Have you ever tried to get data out of a PDF and onto a spreadsheet, like Microsoft Excel, only to realize it’s pretty much impossible?
Here at TrendCT, this happens to us all the time. Quite often when we get data from from government agencies, it is in a PDF. And immediately, our hearts drop because we know the task of getting it into a spreadsheet will range from annoying to aggravating.
Why are PDFs evil?
But first, why is it important to get data out of a PDF and into a spreadsheet?
A PDF, or Portable Document Format, is meant to display a document exactly the same way on every computer. This is important for, say, tax forms. In addition, PDFs are meant for presentation, which means editing them isn’t a layman’s job. So a lot of organizations publish words, numbers and charts in PDF format.
In short, PDFs make stuff look good to humans.
But quite often, you’ll see massive tables in PDF format. For example, here’s a table of 2012 election results:
And we want to use a computer to add together all the votes, because humans are much slower at this task. But because PDFs are for humans to read, and not computers, you can’t easily turn this PDF into a spreadsheet.
Computers want spreadsheets, though, so what is there to do? Here a walkthrough.
Is it an image?
Sometimes, people turn scanned images of text into a PDF document. Here’s the same document as the one above, except turned into an image. You’ll usually know it’s an image because, if you open the document in your browser or on your desktop, you won’t be able to highlight the text with your cursor. (Click here to download and see for yourself.)
If it’s actually text, and not an image, your life just got significantly easier. A computer can read text a lot more easily than it can read images. But if it’s an image, then a computer needs to do something called “Optical Character Recognition” — or OCR. It needs to actually read the document! Sometimes, it can even read handwriting, although it’s not always accurate.
Keep this distinction in mind as we move forward.
There are a handful of free tools that allow you to convert a PDF into an Excel spreadsheet. But with most free things, there’s a give and take.
For example, here’s one site called smallpdf that is quite good at converting PDFs into spreadsheets. But if your PDF is an image, then it won’t be able to turn it into a spreadsheet because it doesn’t employ a technology that can do so.
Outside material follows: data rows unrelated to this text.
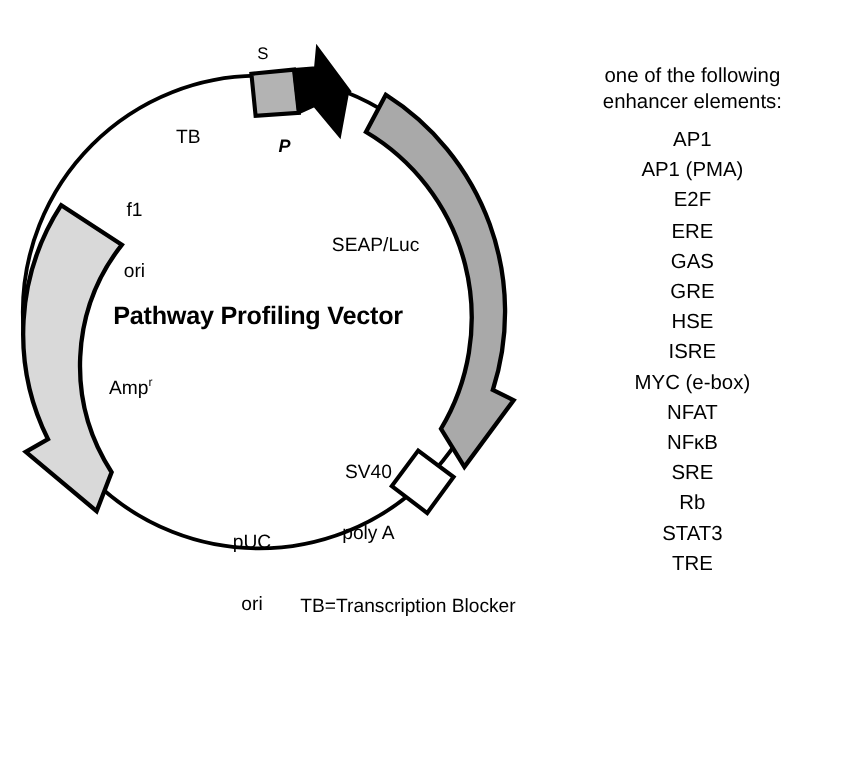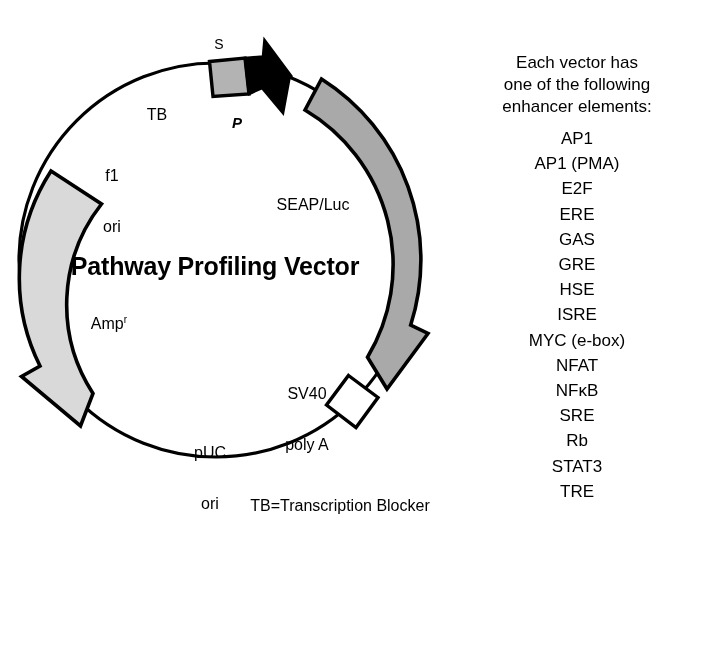--- a/index.html
+++ b/index.html
@@ -210,7 +210,6 @@
 
 
     <div id="enhancer-intro">
-      <div>Each vector has</div>
       <div>one of the following</div>
       <div>enhancer elements:</div>
     </div>

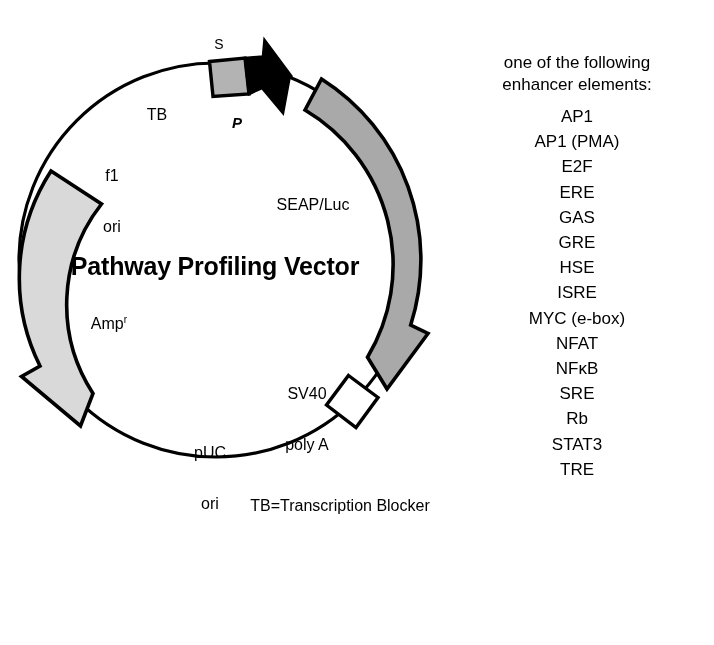--- a/index.html
+++ b/index.html
@@ -62,7 +62,7 @@
     text-align: center;
     font-family: "Liberation Sans", sans-serif;
     font-weight: bold;
-    font-size: 25px;
+    font-size: 21px;
     letter-spacing: -0.2px;
   }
Here’s another one called PDF Converter, and here’s one by Nitro. They can actually read your document even if it’s an image, but there’s a limit to how much you can convert because they want you to sign up for their paid service.
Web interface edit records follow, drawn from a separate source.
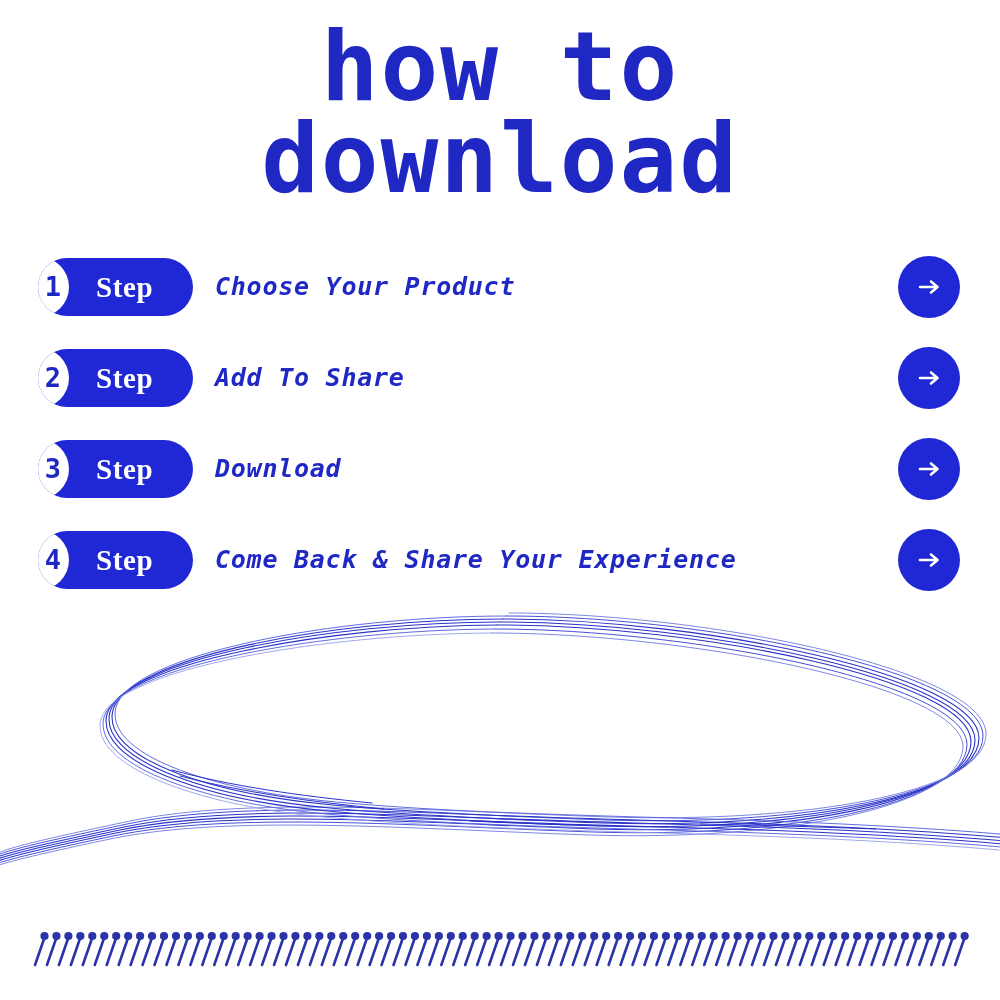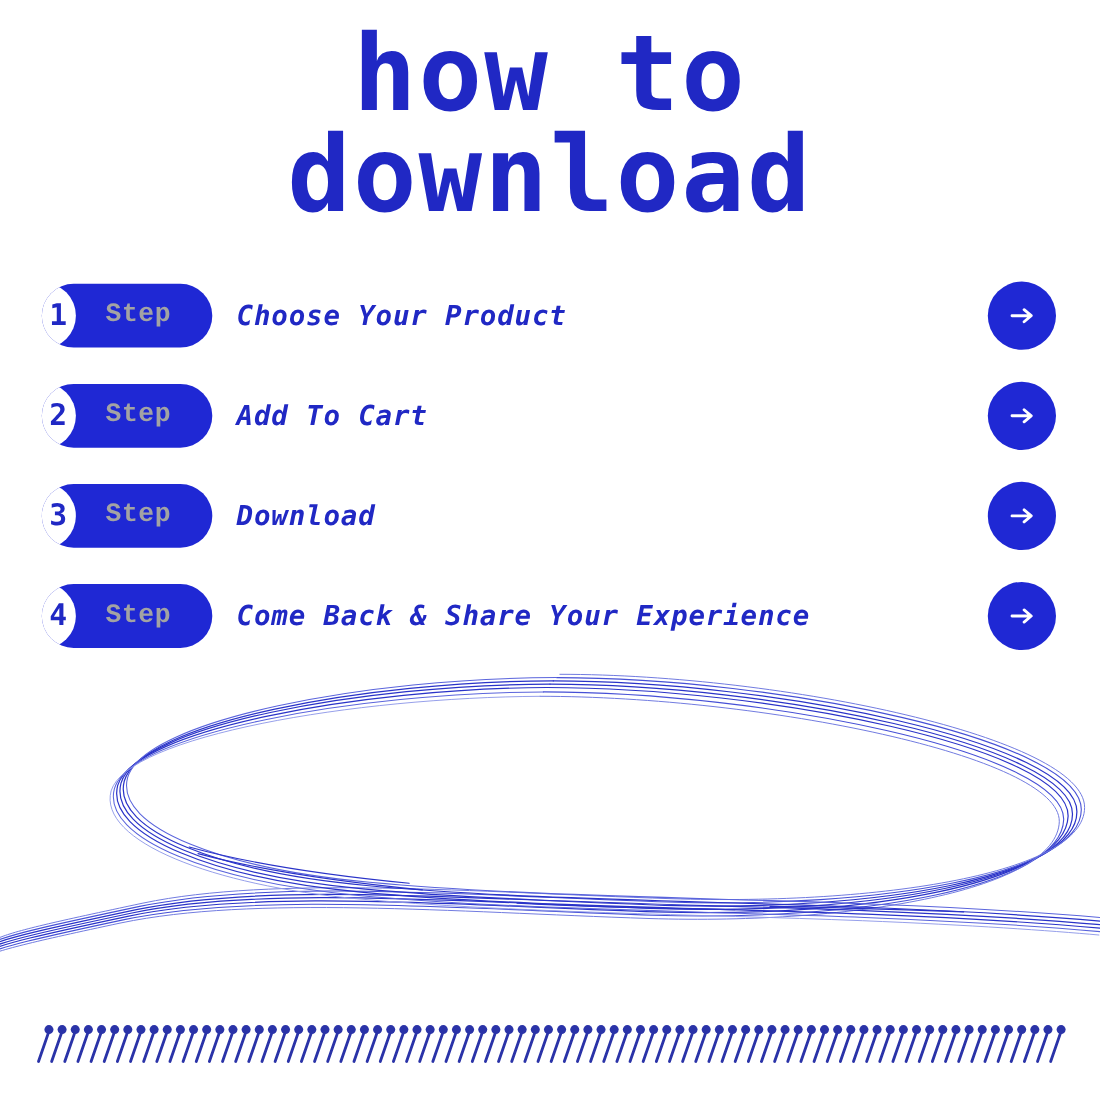--- a/index.html
+++ b/index.html
@@ -84,10 +84,10 @@
     top: 0;
     height: 58px;
     line-height: 58px;
-    font-family: Liberation Mono, monospace;
-    font-size: 24px;
+    font-family: Liberation Serif, serif;
+    font-size: 29px;
     font-weight: 700;
-    color: #a3a3a3;
+    color: #ffffff;
     letter-spacing: 0.02em;
     white-space: pre;
   }

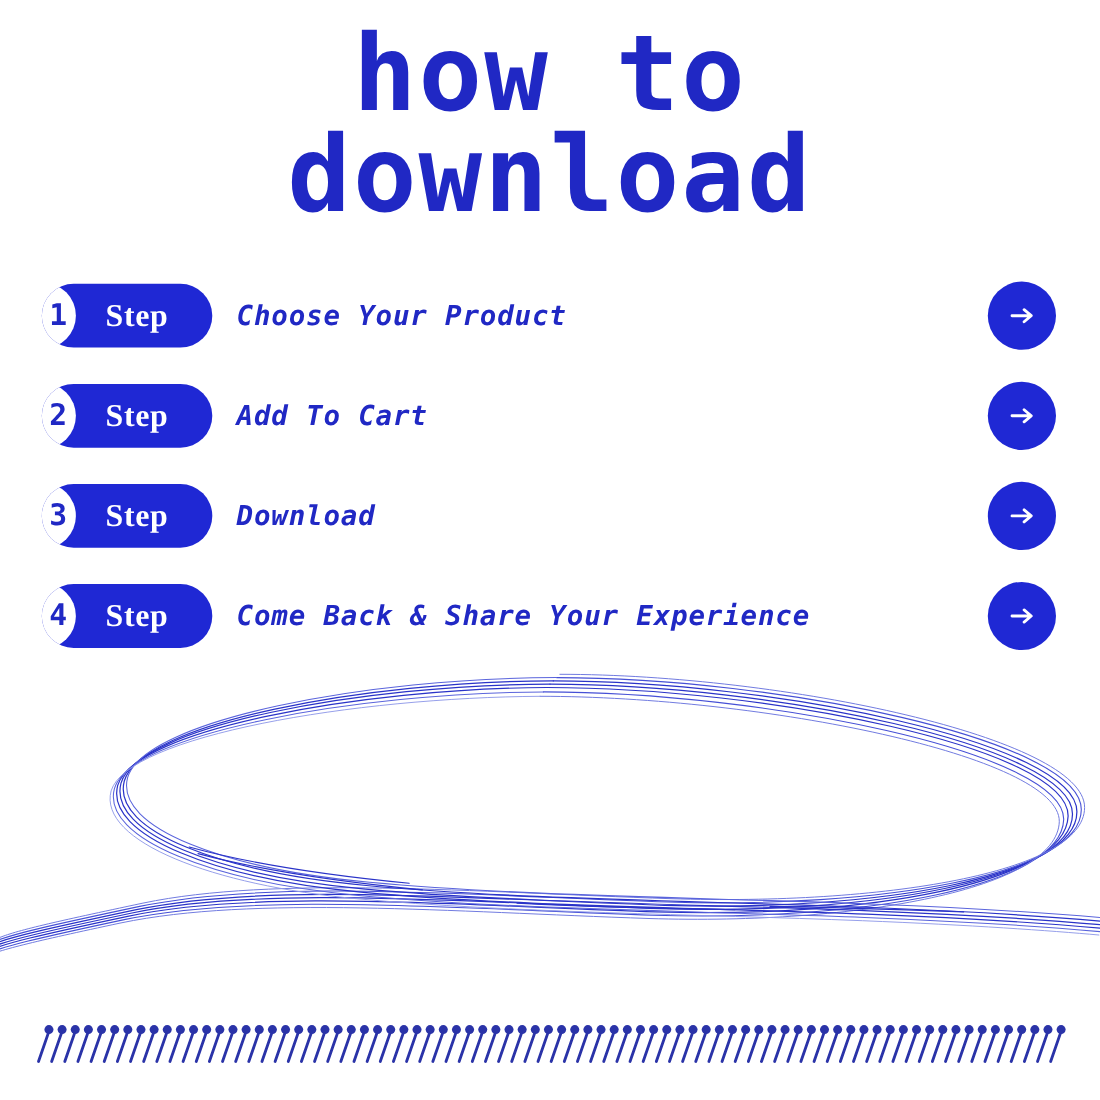--- a/index.html
+++ b/index.html
@@ -196,7 +196,7 @@
         <span class="pill-word">Step</span>
       </div>
       <span class="step-number">2</span>
-      <span class="step-label">Add To Cart</span>
+      <span class="step-label">Add To Share</span>
       <button class="arrow-btn">
         <span>
           <svg width="30" height="30" viewBox="0 0 30 30" aria-hidden="true">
Lastly, here’s one called Tabula, which is an app that runs in your browser. Tabula can also read images, but mass conversions are a bit of a pain. If you only have a page or two to convert, this is a great option.
So at the end of the day, if you just need to convert one or two small documents a month — and not on deadline — this array of tools is perfect. That said, because you’re not paying for these services, they may not work when you need them to.
When you need to convert big documents, or convert documents often, paying for a service isn’t a bad idea.
The one I prefer is CometDocs, because I’ve found it to be the most reliable with large documents — and it’s relatively affordable.
All these tools have relatively easy interfaces, so it requires very little technical expertise.
If you know of other good options, let us know in the comments.
Check your data
After you’ve converted the document, check your data with the original. In fact, check it thoroughly — especially if it’s converted from an image — because there’s a chance your data is off by a row or there’s some systematic error that you need to fix.
Clean your data
Inevitably, the spreadsheet won’t look the way you want it to. It’ll have some odd column headers, you’ll get extra noise at the bottom of the document or the spreadsheet will look like a 4-year-old’s room. The downside is that you have to clean this. The upside is that, because it was programmatically converted, there will probably be a pattern you can follow to clean your data.
Share your data
At TrendCT, we’re trying to get better at sharing our cleaned data, especially if it comes out of a PDF. I assume that, if you’re reading this, you will eventually be publishing your finding somewhere. Be a good data citizen and upload your cleaned dataset so others can save themselves a lot of pain. If you did something to the dataset beyond reproducing the PDF version, just say so.
On the flip side, if you see someone who has already cleaned the data, it doesn’t hurt to ask for the clean data. We get these e-mails all the time, and we’re always willing to share.